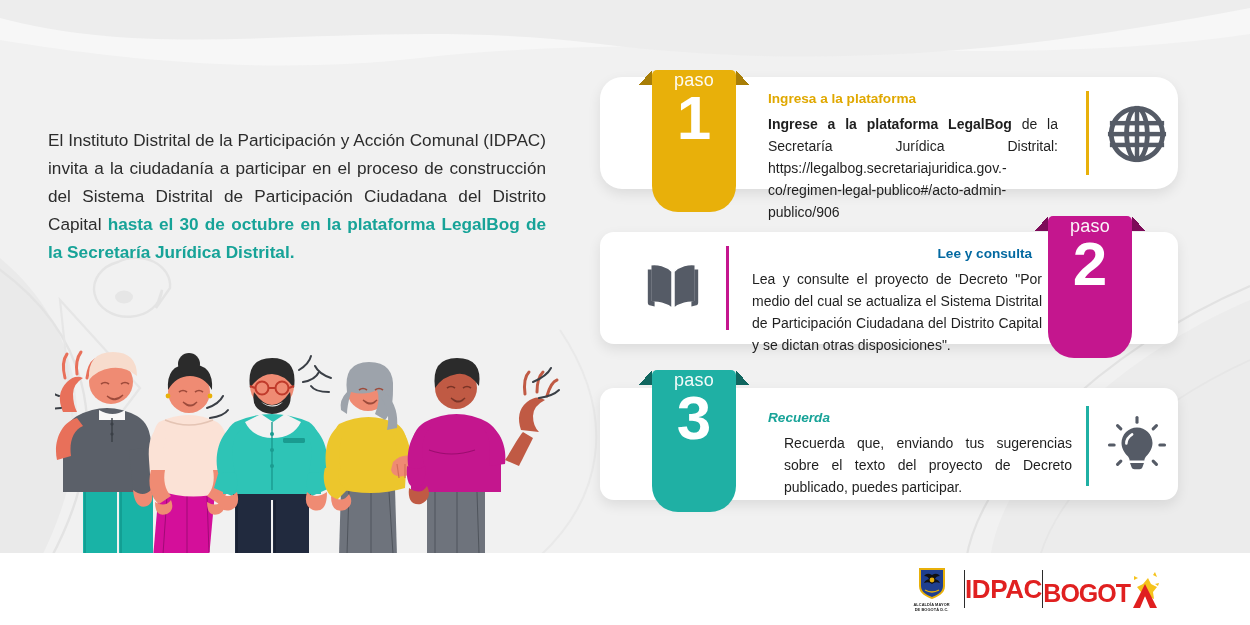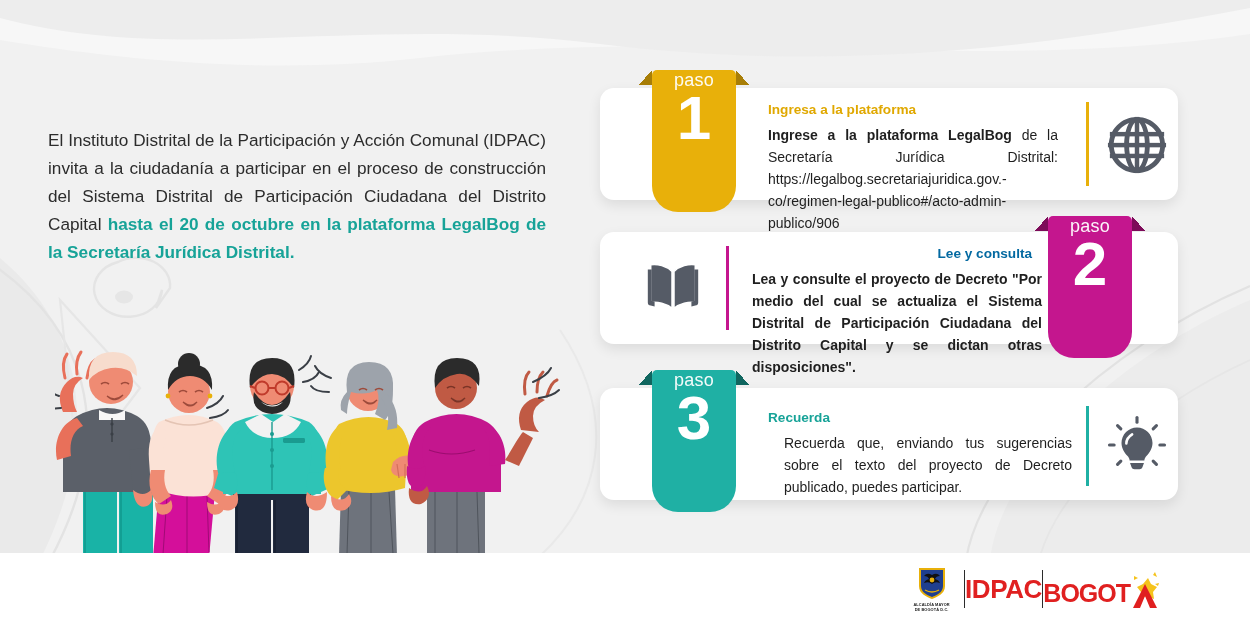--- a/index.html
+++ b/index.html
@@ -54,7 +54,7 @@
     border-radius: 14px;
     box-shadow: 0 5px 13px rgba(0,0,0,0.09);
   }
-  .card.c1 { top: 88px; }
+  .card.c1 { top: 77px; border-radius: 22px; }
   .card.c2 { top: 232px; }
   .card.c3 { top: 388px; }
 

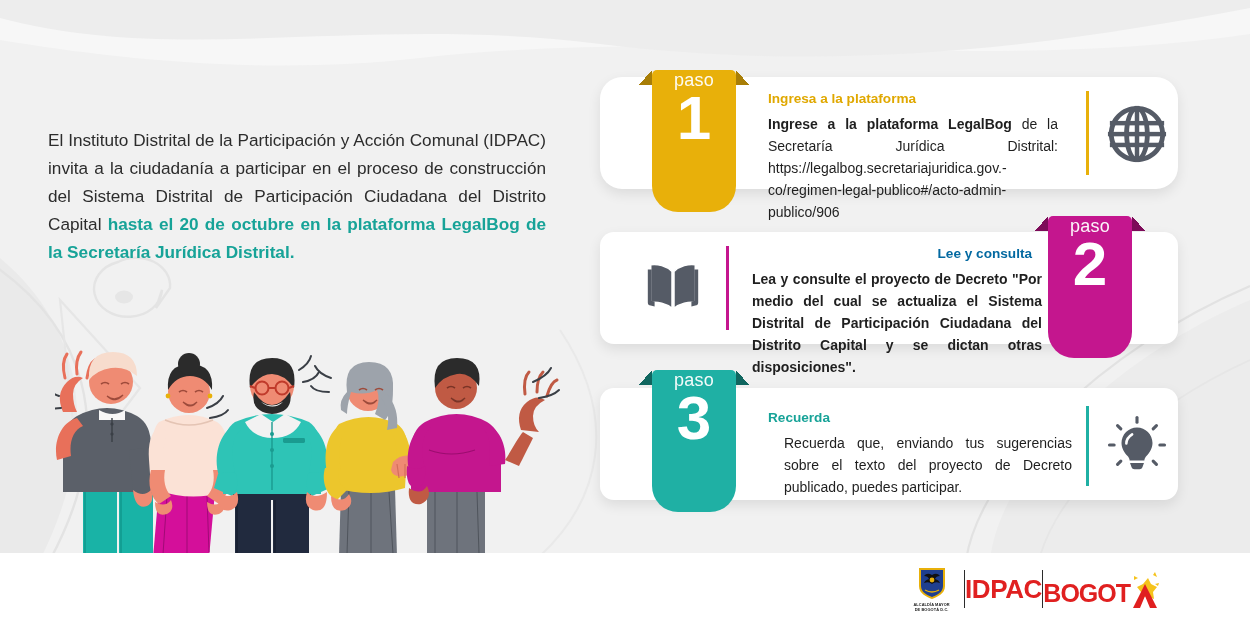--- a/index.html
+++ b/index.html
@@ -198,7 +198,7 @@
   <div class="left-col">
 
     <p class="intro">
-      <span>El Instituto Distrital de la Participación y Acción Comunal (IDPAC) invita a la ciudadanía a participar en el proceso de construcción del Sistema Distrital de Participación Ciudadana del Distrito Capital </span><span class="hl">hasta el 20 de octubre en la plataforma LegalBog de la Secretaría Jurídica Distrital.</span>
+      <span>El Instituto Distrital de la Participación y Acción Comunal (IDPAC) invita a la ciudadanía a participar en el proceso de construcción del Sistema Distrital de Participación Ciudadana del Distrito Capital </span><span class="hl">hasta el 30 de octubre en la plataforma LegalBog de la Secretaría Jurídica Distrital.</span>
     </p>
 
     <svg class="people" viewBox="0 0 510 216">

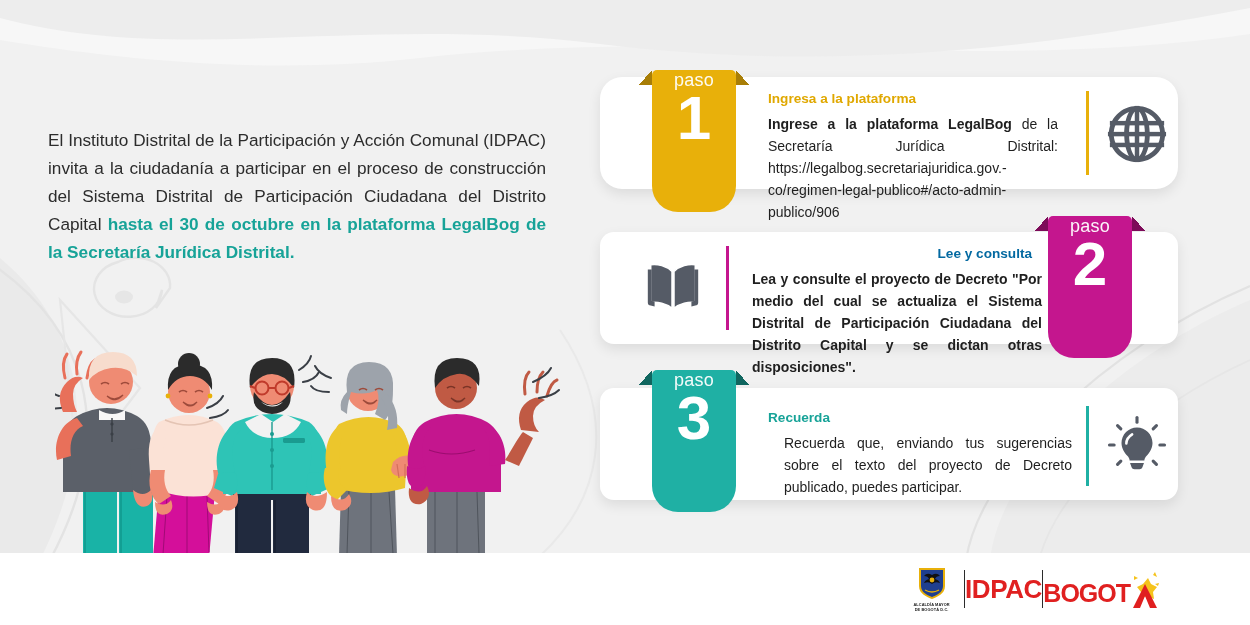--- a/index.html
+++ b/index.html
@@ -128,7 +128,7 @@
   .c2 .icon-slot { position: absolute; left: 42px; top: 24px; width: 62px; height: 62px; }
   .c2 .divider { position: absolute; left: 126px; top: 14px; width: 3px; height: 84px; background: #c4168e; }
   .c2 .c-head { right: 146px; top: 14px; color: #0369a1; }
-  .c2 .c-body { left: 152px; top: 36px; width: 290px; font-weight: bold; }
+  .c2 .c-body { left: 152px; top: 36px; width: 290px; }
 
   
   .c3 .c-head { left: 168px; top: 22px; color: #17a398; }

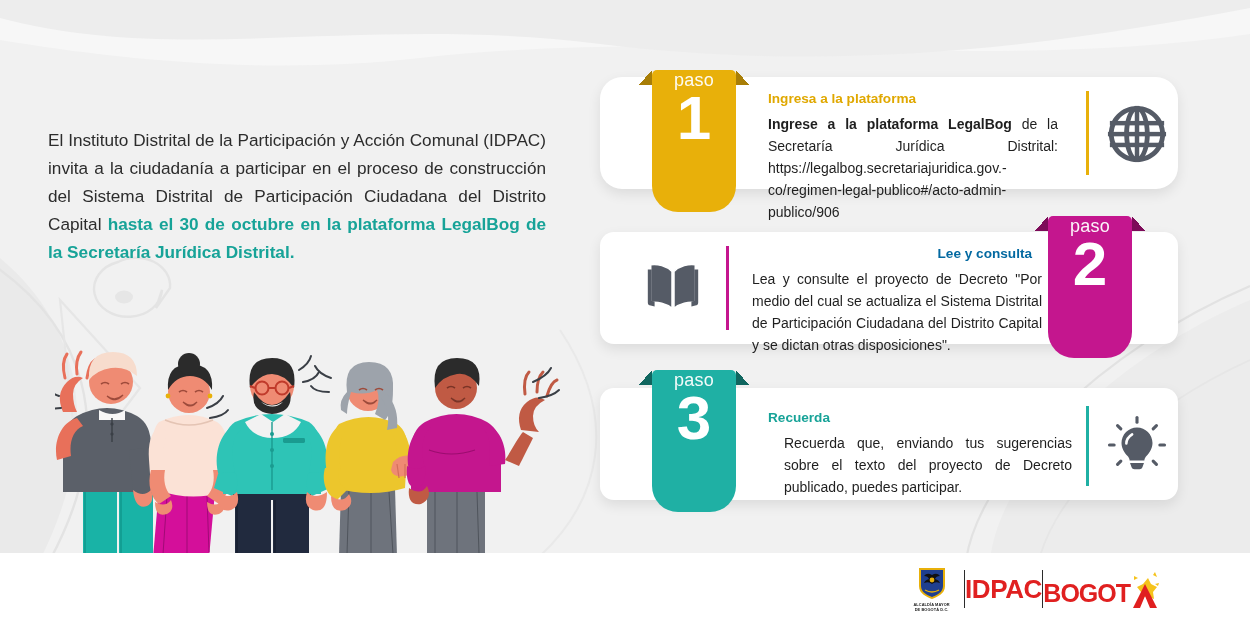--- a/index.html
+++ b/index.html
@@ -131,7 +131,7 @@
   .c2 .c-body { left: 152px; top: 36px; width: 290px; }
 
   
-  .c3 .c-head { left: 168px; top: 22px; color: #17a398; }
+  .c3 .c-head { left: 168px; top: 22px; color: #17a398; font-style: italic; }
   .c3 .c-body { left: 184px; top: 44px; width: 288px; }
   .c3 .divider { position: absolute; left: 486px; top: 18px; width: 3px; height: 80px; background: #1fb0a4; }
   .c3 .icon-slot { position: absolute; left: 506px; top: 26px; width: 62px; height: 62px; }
----
[Work order] Using the entries above, write out exactly the lines from the one with "30 de octubre" through the one with "absolute; left: 126px;", ends included. Leave out any pictures.

[Task solution]
+      <span>El Instituto Distrital de la Participación y Acción Comunal (IDPAC) invita a la ciudadanía a participar en el proceso de construcción del Sistema Distrital de Participación Ciudadana del Distrito Capital </span><span class="hl">hasta el 30 de octubre en la plataforma LegalBog de la Secretaría Jurídica Distrital.</span>
     </p>
 
     <svg class="people" viewBox="0 0 510 216">

--- a/index.html
+++ b/index.html
@@ -128,7 +128,7 @@
   .c2 .icon-slot { position: absolute; left: 42px; top: 24px; width: 62px; height: 62px; }
   .c2 .divider { position: absolute; left: 126px; top: 14px; width: 3px; height: 84px; background: #c4168e; }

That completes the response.